But I could not leave it there. It would have been cruel to smile inwardly and pass on. I had to find some tactful way of making him reconsider his way of talking, so I explained to him that there are many ways of speaking English. The Welsh people almost sing the words, as in the South of France there are some areas where the people speak French in a kind of singsong. London people in general speak quite quietly without much inflection of the voice, but the Cockney (like the Edokko) has a sharp delivery and bites off his words. Among Irish people there are some who speak in a rather extravagant way, and this is sometimes found in America where so many Irish emigrated.

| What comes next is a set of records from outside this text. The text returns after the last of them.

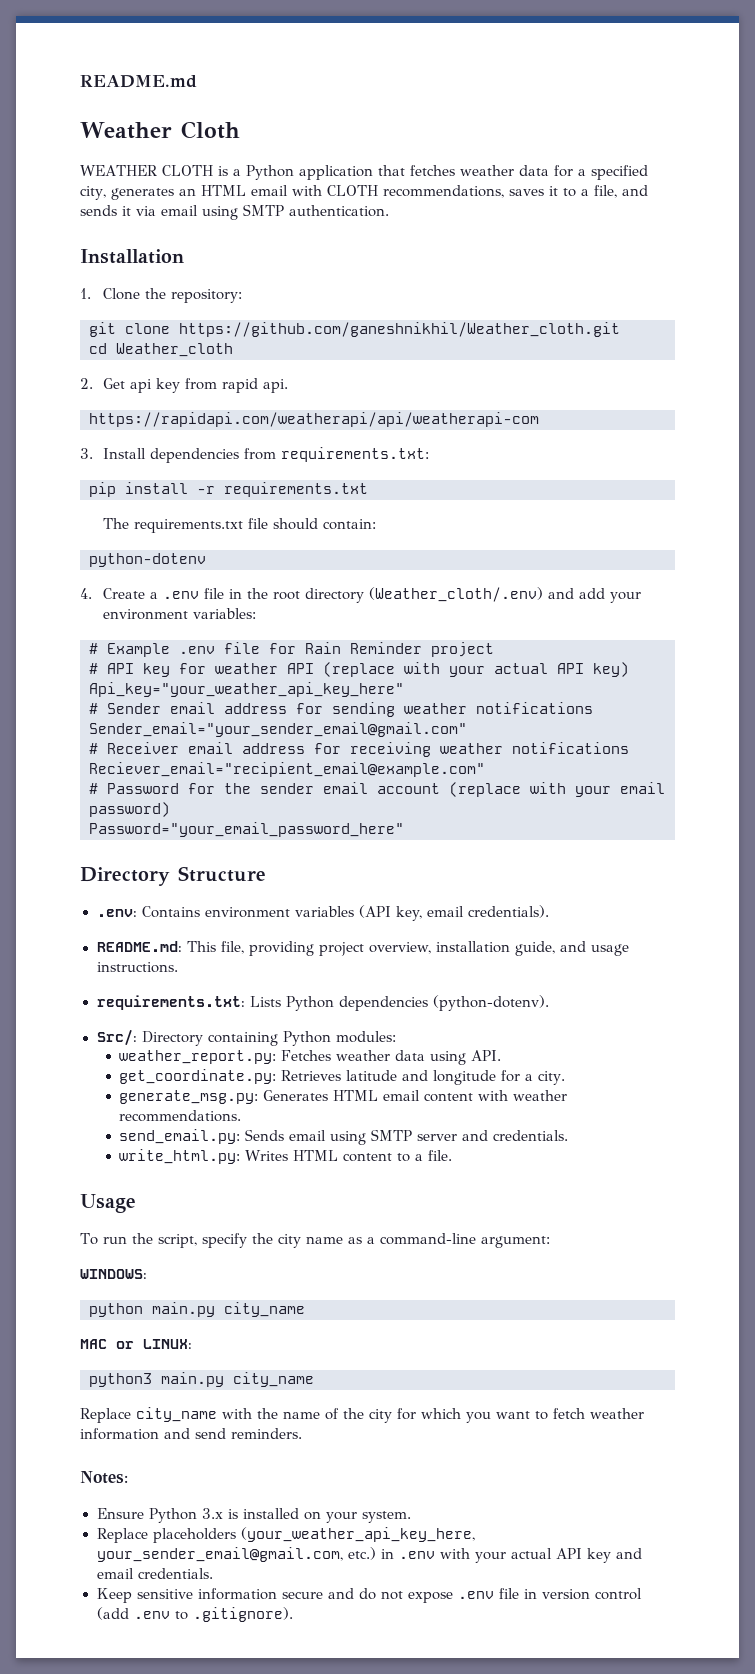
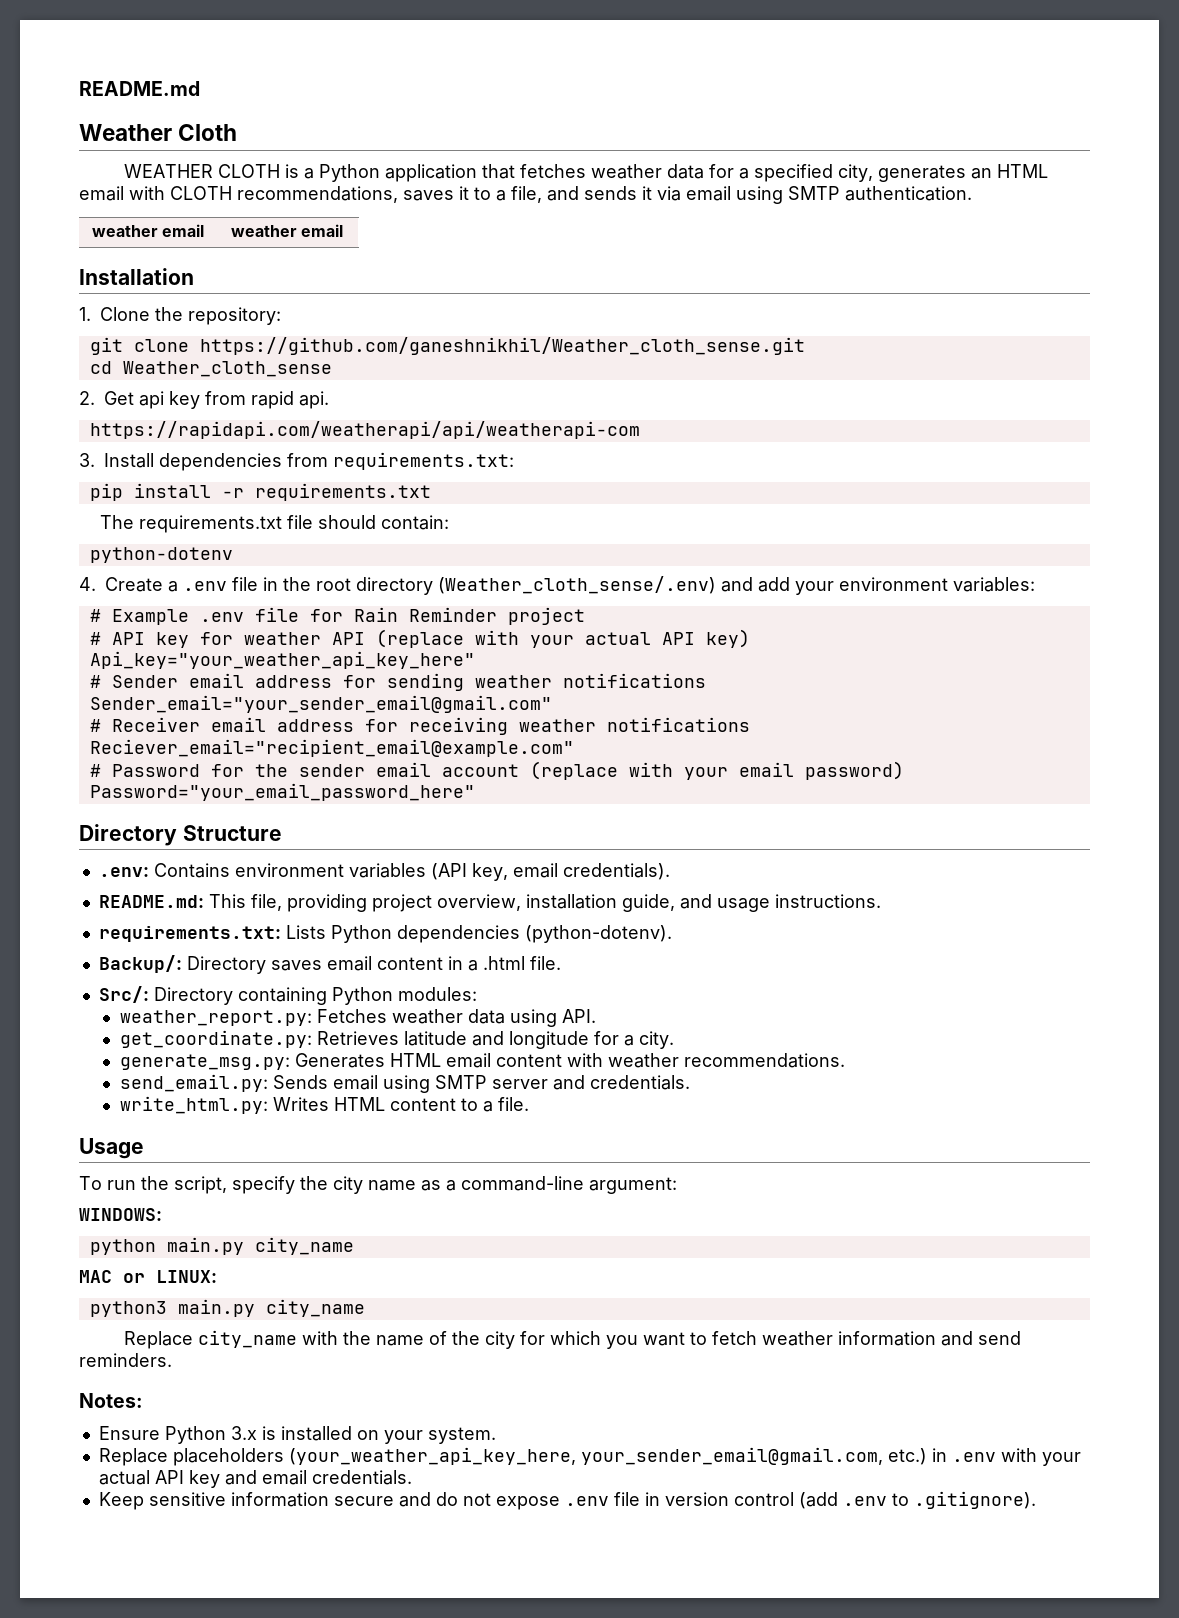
+ weather email | weather email
- git clone https://github.com/ganeshnikhil/Weather_cloth.git
+ git clone https://github.com/ganeshnikhil/Weather_cloth_sense.git
- cd Weather_cloth
+ cd Weather_cloth_sense
- 4. Create a .env file in the root directory (Weather_cloth/.env) and add your environment variables:
+ 4. Create a .env file in the root directory (Weather_cloth_sense/.env) and add your environment variables:
+ Backup/: Directory saves email content in a .html file.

“Your teacher was an American, and very likely he was of Irish descent. But unless one is born to it, one can’t do these things naturally. I am a Londoner, and if I were to imitate an Irishman, it would always sound unnatural. Wouldn’t it be an idea if you sometimes tried talking your English like you do Japanese, in a rather quiet way? Then I think probably it would express your real character well.”

We talking dogs reflect pretty faithfully the shepherd who first taught us to speak. There are quite a lot of us who learnt Japanese first from a woman, and sometimes for years and years we go on saying “Daijobu desu wa Japanese people are as a rule too polite to correct this for us. But wouldn’t it really be kinder to correct it? Sometimes one finds out the mistake, perhaps from a foreigner with more experience. And then we think back, how over the months and years we have been using these comical turns of phrase and how Japanese people must have been laughing at us inwardly. Among our friends, there was not one who would tell us, and we feel that perhaps those friends were no real friends.

I learnt Japanese first of all in Tokyo, from the students in Judo dojos. I imitated them, and thought that “detetchau” was standard Japanese for “I’m going out”, and “cha aru?” for “is there any tea?” I also sometimes used the “2a- 2o masu” which some Tokyo women used for “go- zaimasu”. Then one day one of the Judo seniors said to me, “ This kind of word, and this, and this, are perhaps all right coming from a Japanese, but for you to say it sounds wrong. Wouldn’t it be  better for you to keep to standard Japanese?” At first I was taken aback : I thought resentfully, “I am saying what they say, and they are Japanese ! ” But soon afterwards I felt tremendously grateful to him, and I always follow his advice to avoid slang—when I realize that it is slang, of course. But no doubt there are comical colloquialisms even today coming out of my mouth, which I believe are standard Japanese, and which everyone is too polite to tell me about.

When I first began talking Japanese in the Judo dojo, I would often look up the words I wanted in a little dictionary, and then use them. I had done a little bit of grammar but I did not pay much attention to it. I used to think that listening to the others speak would make me pick up the grammar, and that would be the best way.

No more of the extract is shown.